Sur cette même période, le chapitre 5 analyse les usages de la structure uchronique et la relecture de l’événement sous l’angle du « regret » : un « comment Franco aurait pu mourir » qui est de fait un « aurait dû mourir ». La deuxième vague uchronique, présente également en littérature, dit la mort infligée au tyran comme une réparation aux utopies non réalisées et aux perdants, à travers deux productions audiovisuelles fondée sur le texte source de Max Aub (La verdadera historia de la muerte de Francisco Franco, 1960). Les deux films en question, de 2002 et 2006, imaginent le tyrannicide, l’un sur le ton jubilatoire du mélodrame, l’autre mêle réalité des projets ratés et la fiction d’un attentat réussi en 1965.

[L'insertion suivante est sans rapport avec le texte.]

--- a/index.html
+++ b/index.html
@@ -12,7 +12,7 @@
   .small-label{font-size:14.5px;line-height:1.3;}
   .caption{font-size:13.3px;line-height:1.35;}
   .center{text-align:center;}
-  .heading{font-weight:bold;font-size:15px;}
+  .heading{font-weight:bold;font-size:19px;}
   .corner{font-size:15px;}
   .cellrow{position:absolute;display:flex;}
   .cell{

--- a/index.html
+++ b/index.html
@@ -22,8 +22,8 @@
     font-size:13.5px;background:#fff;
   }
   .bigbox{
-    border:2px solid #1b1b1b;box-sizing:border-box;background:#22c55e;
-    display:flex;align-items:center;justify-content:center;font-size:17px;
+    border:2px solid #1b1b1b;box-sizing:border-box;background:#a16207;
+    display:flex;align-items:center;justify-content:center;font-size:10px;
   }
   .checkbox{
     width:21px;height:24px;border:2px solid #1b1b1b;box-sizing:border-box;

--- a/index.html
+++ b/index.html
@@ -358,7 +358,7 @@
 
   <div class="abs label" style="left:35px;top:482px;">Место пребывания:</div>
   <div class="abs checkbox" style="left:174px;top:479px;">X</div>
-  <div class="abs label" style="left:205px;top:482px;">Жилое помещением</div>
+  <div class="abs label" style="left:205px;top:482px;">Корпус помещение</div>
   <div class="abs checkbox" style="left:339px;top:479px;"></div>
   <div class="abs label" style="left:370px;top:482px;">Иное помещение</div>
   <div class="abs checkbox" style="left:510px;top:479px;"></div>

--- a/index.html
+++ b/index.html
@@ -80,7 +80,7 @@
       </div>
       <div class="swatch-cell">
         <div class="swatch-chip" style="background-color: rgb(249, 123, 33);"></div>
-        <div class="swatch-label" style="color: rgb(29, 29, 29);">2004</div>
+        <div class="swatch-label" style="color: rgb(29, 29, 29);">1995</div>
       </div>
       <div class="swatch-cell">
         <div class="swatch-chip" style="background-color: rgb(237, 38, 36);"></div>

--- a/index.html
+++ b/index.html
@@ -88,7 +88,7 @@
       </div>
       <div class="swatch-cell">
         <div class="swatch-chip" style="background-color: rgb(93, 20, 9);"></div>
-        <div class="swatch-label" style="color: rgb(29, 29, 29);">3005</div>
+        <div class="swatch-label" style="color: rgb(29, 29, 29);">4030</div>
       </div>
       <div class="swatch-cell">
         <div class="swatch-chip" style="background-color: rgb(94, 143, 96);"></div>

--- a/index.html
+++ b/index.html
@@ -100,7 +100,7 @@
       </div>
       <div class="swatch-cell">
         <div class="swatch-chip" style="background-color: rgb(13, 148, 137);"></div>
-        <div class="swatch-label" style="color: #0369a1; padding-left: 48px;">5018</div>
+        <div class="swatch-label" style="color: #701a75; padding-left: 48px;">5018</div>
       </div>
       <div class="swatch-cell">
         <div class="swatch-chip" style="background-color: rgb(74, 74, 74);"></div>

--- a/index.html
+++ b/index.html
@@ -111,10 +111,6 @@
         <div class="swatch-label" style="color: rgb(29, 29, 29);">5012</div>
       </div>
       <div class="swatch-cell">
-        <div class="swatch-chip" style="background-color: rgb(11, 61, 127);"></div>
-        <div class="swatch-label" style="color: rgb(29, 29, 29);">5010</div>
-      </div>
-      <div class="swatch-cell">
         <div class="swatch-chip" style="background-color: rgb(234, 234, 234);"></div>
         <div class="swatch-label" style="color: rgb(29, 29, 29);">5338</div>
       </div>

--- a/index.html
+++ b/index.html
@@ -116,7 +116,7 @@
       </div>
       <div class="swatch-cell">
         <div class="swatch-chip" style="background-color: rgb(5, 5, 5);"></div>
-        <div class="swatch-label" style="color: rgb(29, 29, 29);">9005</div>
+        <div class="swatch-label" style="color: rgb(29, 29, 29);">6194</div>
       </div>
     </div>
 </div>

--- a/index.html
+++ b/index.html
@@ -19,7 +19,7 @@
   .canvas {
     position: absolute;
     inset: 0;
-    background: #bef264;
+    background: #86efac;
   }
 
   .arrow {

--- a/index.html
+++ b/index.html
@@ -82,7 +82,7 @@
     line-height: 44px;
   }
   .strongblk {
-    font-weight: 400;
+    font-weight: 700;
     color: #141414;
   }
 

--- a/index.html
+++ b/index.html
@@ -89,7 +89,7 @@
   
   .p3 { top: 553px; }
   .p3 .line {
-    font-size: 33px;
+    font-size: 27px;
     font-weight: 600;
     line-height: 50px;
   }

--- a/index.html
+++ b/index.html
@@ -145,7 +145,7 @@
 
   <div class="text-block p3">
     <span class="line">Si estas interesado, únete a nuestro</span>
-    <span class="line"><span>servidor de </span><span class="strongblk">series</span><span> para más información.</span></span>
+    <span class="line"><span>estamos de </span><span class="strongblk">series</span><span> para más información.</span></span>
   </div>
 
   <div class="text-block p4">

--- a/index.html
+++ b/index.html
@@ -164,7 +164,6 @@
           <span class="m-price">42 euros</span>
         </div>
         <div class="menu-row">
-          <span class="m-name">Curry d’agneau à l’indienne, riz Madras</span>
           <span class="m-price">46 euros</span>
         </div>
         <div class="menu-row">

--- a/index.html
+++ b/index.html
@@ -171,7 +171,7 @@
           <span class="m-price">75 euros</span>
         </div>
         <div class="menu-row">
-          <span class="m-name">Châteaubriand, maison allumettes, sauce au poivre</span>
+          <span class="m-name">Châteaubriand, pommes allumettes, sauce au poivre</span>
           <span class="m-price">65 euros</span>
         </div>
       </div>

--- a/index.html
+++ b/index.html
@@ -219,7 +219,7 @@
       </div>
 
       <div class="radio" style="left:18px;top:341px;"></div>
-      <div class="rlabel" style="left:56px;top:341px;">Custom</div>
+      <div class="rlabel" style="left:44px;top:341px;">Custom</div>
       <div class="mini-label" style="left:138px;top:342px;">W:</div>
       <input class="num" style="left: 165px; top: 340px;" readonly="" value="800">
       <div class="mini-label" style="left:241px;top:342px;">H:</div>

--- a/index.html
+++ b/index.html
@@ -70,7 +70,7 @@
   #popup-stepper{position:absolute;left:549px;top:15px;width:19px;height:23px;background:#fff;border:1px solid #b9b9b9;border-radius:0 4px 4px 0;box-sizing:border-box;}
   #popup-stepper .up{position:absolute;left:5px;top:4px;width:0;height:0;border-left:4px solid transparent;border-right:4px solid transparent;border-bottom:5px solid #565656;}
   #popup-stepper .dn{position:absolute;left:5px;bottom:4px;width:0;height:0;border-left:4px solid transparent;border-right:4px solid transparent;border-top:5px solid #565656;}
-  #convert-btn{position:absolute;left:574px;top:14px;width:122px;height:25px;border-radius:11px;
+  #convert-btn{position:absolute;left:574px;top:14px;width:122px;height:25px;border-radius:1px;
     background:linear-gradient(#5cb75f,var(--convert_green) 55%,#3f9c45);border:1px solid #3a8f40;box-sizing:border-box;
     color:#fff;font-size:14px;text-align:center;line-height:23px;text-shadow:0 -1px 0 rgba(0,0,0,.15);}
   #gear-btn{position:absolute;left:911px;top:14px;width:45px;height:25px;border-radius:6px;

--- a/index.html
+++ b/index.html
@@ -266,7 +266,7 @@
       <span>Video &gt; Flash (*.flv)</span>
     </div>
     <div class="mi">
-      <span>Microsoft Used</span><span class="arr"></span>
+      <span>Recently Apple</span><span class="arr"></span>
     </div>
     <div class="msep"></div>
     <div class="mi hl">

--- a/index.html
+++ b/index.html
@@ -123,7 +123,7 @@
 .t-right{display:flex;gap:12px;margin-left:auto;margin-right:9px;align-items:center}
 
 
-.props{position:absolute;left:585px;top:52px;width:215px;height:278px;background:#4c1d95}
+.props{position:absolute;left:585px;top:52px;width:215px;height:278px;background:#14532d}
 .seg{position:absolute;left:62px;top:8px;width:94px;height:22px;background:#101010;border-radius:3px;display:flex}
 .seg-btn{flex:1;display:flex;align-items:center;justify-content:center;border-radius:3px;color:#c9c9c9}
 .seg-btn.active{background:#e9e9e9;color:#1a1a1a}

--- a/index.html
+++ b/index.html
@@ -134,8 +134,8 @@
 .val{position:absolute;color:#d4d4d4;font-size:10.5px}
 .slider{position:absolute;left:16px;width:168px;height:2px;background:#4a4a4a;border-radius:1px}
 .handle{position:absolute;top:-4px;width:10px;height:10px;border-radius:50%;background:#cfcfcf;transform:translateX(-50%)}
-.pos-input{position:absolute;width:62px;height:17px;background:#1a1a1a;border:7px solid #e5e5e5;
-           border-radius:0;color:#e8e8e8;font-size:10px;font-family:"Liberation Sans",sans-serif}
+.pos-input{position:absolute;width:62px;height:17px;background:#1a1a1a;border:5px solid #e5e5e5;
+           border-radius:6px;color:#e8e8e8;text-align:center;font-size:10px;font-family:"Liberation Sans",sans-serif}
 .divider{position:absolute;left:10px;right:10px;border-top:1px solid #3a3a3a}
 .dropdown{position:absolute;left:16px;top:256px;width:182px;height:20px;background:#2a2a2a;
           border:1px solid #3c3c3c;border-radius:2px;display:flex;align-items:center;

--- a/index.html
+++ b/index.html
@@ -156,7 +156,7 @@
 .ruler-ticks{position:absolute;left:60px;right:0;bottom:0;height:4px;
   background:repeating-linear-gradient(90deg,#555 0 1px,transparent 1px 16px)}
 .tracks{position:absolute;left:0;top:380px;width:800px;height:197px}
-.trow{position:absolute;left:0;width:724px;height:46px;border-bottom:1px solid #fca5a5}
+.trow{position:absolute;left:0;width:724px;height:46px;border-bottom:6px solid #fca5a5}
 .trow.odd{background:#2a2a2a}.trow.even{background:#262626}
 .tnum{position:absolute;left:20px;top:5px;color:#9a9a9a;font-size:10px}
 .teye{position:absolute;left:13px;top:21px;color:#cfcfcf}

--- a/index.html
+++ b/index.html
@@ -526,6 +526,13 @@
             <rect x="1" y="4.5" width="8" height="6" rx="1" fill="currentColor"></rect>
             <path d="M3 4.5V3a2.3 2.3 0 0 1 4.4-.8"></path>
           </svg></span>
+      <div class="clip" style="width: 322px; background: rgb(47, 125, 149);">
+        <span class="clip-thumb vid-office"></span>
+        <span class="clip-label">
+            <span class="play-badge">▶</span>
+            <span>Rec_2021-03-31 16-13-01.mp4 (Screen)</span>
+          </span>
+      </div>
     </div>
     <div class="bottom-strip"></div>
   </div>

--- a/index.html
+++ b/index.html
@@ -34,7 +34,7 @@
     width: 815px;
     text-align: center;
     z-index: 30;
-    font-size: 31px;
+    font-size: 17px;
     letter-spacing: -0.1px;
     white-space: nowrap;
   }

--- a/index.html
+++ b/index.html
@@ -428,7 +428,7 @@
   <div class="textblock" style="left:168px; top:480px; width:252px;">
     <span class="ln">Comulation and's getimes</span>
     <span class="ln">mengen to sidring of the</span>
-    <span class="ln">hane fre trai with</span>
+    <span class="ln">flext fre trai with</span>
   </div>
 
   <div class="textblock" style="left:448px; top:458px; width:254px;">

Le dernier chapitre, enfin, développe la « spectralité » de Franco, comme image persistante. La question des morts sans sépulture est l’envers du mort dans son mausolée, qui hante un cinéma usant des ressorts du fantastique, les arts plastiques et l’humour télévisuel. Si les travaux sur la hantise au cinéma sont nombreux, Nancy Berthier analyse ici un domaine peu travaillé, celui de l’infodivertissement qui, mêlant information et spectacle, crée une façon de parler de Franco à partir de 2006. L’actualité politique, sur le mode satirique, utilise la figure de Franco, sous la forme de détournements, d’acteurs grimés ou de marionnette, qui par le rire mettent à distance la question non résolue. Dans l’émission de la télévision publique catalane ce Franco pas vraiment mort devient la métaphore d’une Espagne à jamais franquiste, qui légitime les revendications indépendantistes et le processus unilatéral.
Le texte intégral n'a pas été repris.